- Assigned task
Print the data below exactly as it stands, and keep the pictures out.

------

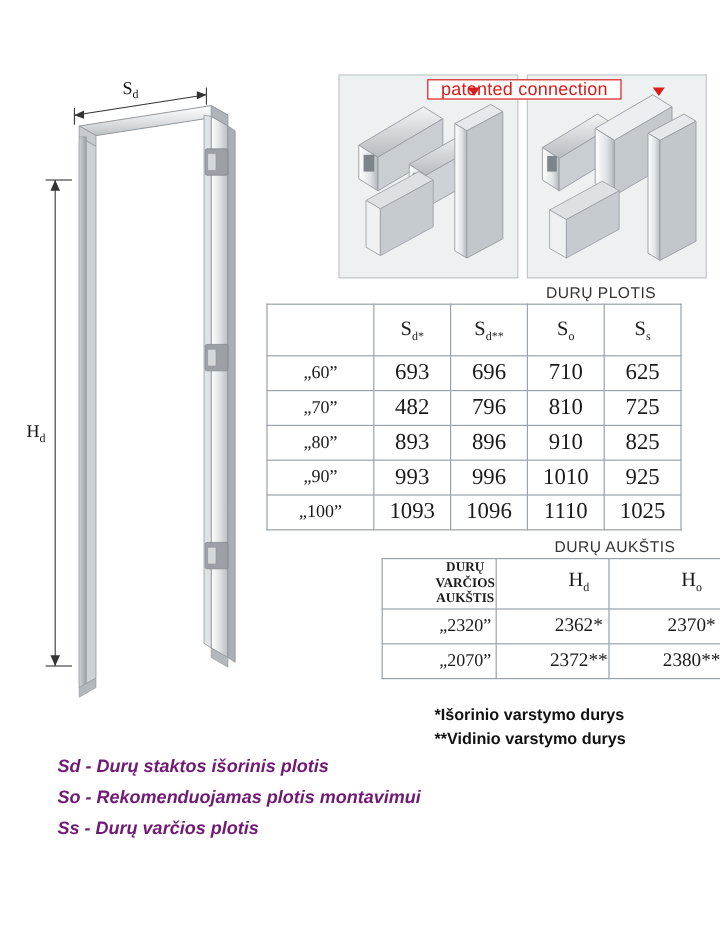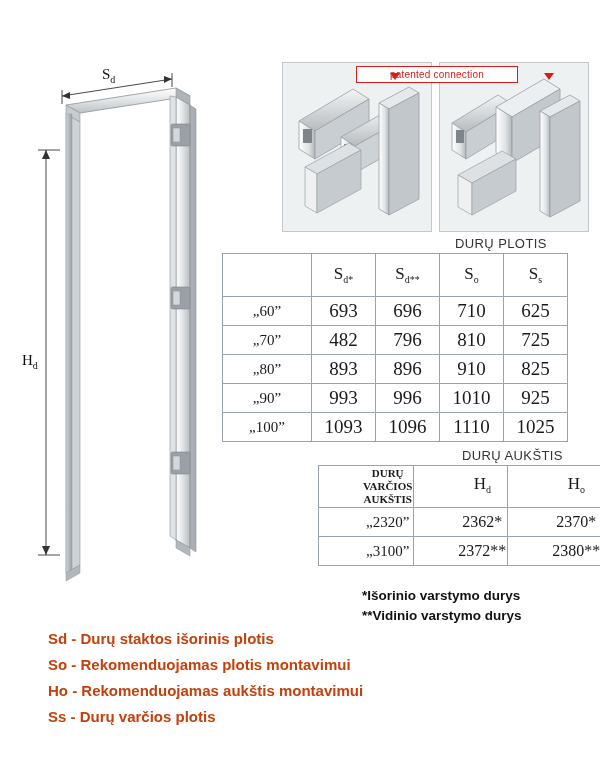--- a/index.html
+++ b/index.html
@@ -66,21 +66,21 @@
 
   #patented-banner {
     position: absolute;
     left: 74px;
     top: 4px;
     width: 160px;
     height: 15px;
     border: 1px solid #d91c1c;
     background: #ffffff;
     color: #d91c1c;
-    font-size: 10px;
+    font-size: 15px;
     line-height: 15px;
     text-align: center;
     letter-spacing: .2px;
     z-index: 5;
   }
   .banner-arrow {
     position: absolute;
     top: 11px;
     width: 0; height: 0;
     border-left: 5px solid transparent;
@@ -175,24 +175,25 @@
   
   #legend {
     position: absolute;
     left: 48px;
     top: 626px;
     width: 520px;
   }
   #legend .legend-row {
     font-size: 15px;
     font-weight: bold;
-    color: #c2410c;
+    color: #701a75;
     height: 26px;
     line-height: 26px;
     white-space: nowrap;
+    font-style: italic;
   }
 </style>
 </head>
 <body>
 
 <div id="frame-drawing">
   <svg width="240" height="600" viewBox="0 0 240 600">
     <defs>
       <linearGradient id="gfaceV" x1="0" y1="0" x2="1" y2="0">
         <stop offset="0%" stop-color="#ffffff"></stop>
@@ -404,28 +405,27 @@
       </th>
     </tr>
   </thead>
   <tbody>
     <tr>
       <td class="rowhdr">„2320”</td>
       <td>2362*</td>
       <td>2370*</td>
     </tr>
     <tr>
-      <td class="rowhdr">„3100”</td>
+      <td class="rowhdr">„2070”</td>
       <td>2372**</td>
       <td>2380**</td>
     </tr>
   </tbody>
 </table>
 
 <div class="note" id="note-1">*Išorinio varstymo durys</div>
 <div class="note" id="note-2">**Vidinio varstymo durys</div>
 
 <div id="legend">
   <div class="legend-row">Sd - Durų staktos išorinis plotis</div>
   <div class="legend-row">So - Rekomenduojamas plotis montavimui</div>
-  <div class="legend-row">Ho - Rekomenduojamas aukštis montavimui</div>
   <div class="legend-row">Ss - Durų varčios plotis</div>
 </div>
 
 </body></html>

------

- Reply to the task
--- a/index.html
+++ b/index.html
@@ -66,21 +66,21 @@
 
   #patented-banner {
     position: absolute;
     left: 74px;
     top: 4px;
     width: 160px;
     height: 15px;
     border: 1px solid #d91c1c;
     background: #ffffff;
     color: #d91c1c;
-    font-size: 10px;
+    font-size: 15px;
     line-height: 15px;
     text-align: center;
     letter-spacing: .2px;
     z-index: 5;
   }
   .banner-arrow {
     position: absolute;
     top: 11px;
     width: 0; height: 0;
     border-left: 5px solid transparent;
@@ -175,24 +175,25 @@
   
   #legend {
     position: absolute;
     left: 48px;
     top: 626px;
     width: 520px;
   }
   #legend .legend-row {
     font-size: 15px;
     font-weight: bold;
-    color: #c2410c;
+    color: #701a75;
     height: 26px;
     line-height: 26px;
     white-space: nowrap;
+    font-style: italic;
   }
 </style>
 </head>
 <body>
 
 <div id="frame-drawing">
   <svg width="240" height="600" viewBox="0 0 240 600">
     <defs>
       <linearGradient id="gfaceV" x1="0" y1="0" x2="1" y2="0">
         <stop offset="0%" stop-color="#ffffff"></stop>
@@ -404,28 +405,27 @@
       </th>
     </tr>
   </thead>
   <tbody>
     <tr>
       <td class="rowhdr">„2320”</td>
       <td>2362*</td>
       <td>2370*</td>
     </tr>
     <tr>
-      <td class="rowhdr">„3100”</td>
+      <td class="rowhdr">„2070”</td>
       <td>2372**</td>
       <td>2380**</td>
     </tr>
   </tbody>
 </table>
 
 <div class="note" id="note-1">*Išorinio varstymo durys</div>
 <div class="note" id="note-2">**Vidinio varstymo durys</div>
 
 <div id="legend">
   <div class="legend-row">Sd - Durų staktos išorinis plotis</div>
   <div class="legend-row">So - Rekomenduojamas plotis montavimui</div>
-  <div class="legend-row">Ho - Rekomenduojamas aukštis montavimui</div>
   <div class="legend-row">Ss - Durų varčios plotis</div>
 </div>
 
 </body></html>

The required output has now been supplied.